Il a frotté ses pattes grises et dégarnies.
Voilà la loi indienne.
J'ai hoché la tête et regardé l'édifice de couteaux et de couverts posés au somet du ragoût affaissé.
O.K., papa.
Il a désigné le bas de la composition et m'a regardé en haussant les sourcils.
Euh, des décision de justice pourries ?
Tu as fourré ton nez dans le vieux Manuel Cohen de mon père. Tu seras juriste si tu ne finis pas en prison.

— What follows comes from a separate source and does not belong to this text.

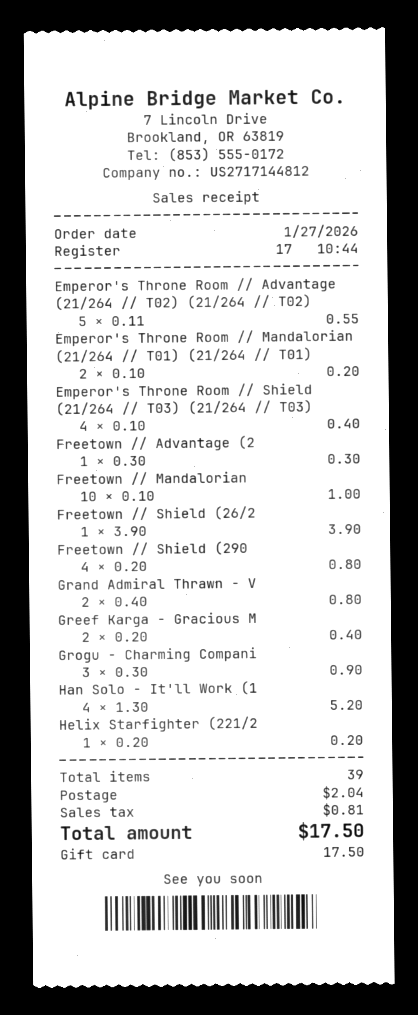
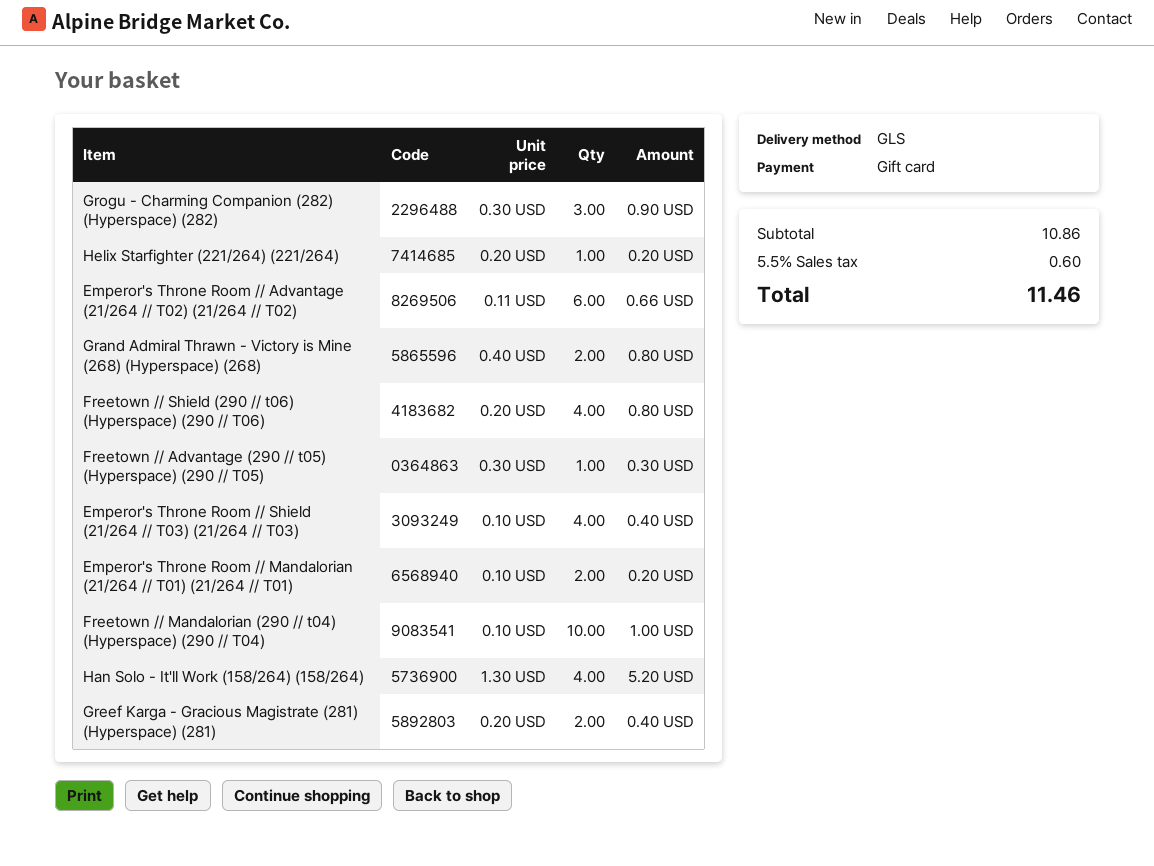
Emperor's Throne Room // Advantage (21/264 // T02) (21/264 // T02): 5 x 0.11 = 0.55 -> 6 x 0.11 = 0.66
Freetown // Shield (26/2: 1 x 3.90 = 3.90 -> none
shipping: 2.04 -> none
tax: 0.81 -> 0.60
total: 17.50 -> 11.46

Il a donné un petit coup dans les nouilles noires pelucheuses. Prends Johnston contre McIntosh. Nous sommes en 1823. Les Etats-Unis ont cent quarante-sept ans, et le pays tout entier est fondé sur la volonté de s'emparer des terres indiennes aussi vite que possible et d'autant de façons qu'on puisse humainement le concevoir. La spéculation foncière est la Bourse de l'époque. Tout le monde est dans le coup. Georges Washington. Thomas Jefferson. Tout comme John Marshall, le président de la Cour suprême, qui a rédigé la décision dans cette affaire et bâti la fortune familiale. La folie foncière est impossible à gérer par le gouvernement naissant. Les spéculateurs acquièrent des droits sur des terres indiennes détenues par traité et sur des terres dont les Indiens sont encore les propriétaires et les occupants - les Blancs parient littéralement sur la variole. Etant donné les pattes qu'il a fallu graisser sans vergogne pour que cette douteuse affaire passe en justice, une affaire plaidée par rien moins que Daniel Webster, la décision a été surprenante. Ce n'est pas la décision elle-même, qui continue d'être dégueulasse, ce sont les obiter dicta, la formulation incidente aditionnelle de l'avis. Le président Marshall a fait tout ce qu'il a pu pour retirer tout droit indien sur toutes terres vues - c'est-à-dire, "découvertes" - par des Européens. Au fond, il a perpétué la doctrine médiévale de la découverte en faveur d'un gouvernement qui était soit-disant fondée sur les droits et les libertés de l'individu. Marshall a investi le gouvernement du droit absolu à la terre et n'a donné aux Indiens rien de plus que le droit à l'occupation, un droit qui pouvait leur être retiré à tout moment. Et encore aujourd'hui, ses termes sont utilisés pour continuer à nous déposséder de nos terres. Mais ce qui exaspère particulièrement l'être doué d'intelligence, c'est que le langage dont il s'est servi subsiste dans la loi, à savoir que nous étions des sauvages tirant notre subsistance de la forêt, et que nous laisser nos terres c'était laisser une nature sauvage inutilisable, que notre caractère et notre religion sont d'une valeur tellement inférieure que le génie supérieur de l'Europe doit assurément prendre l'ascendant, et ainsi de suite.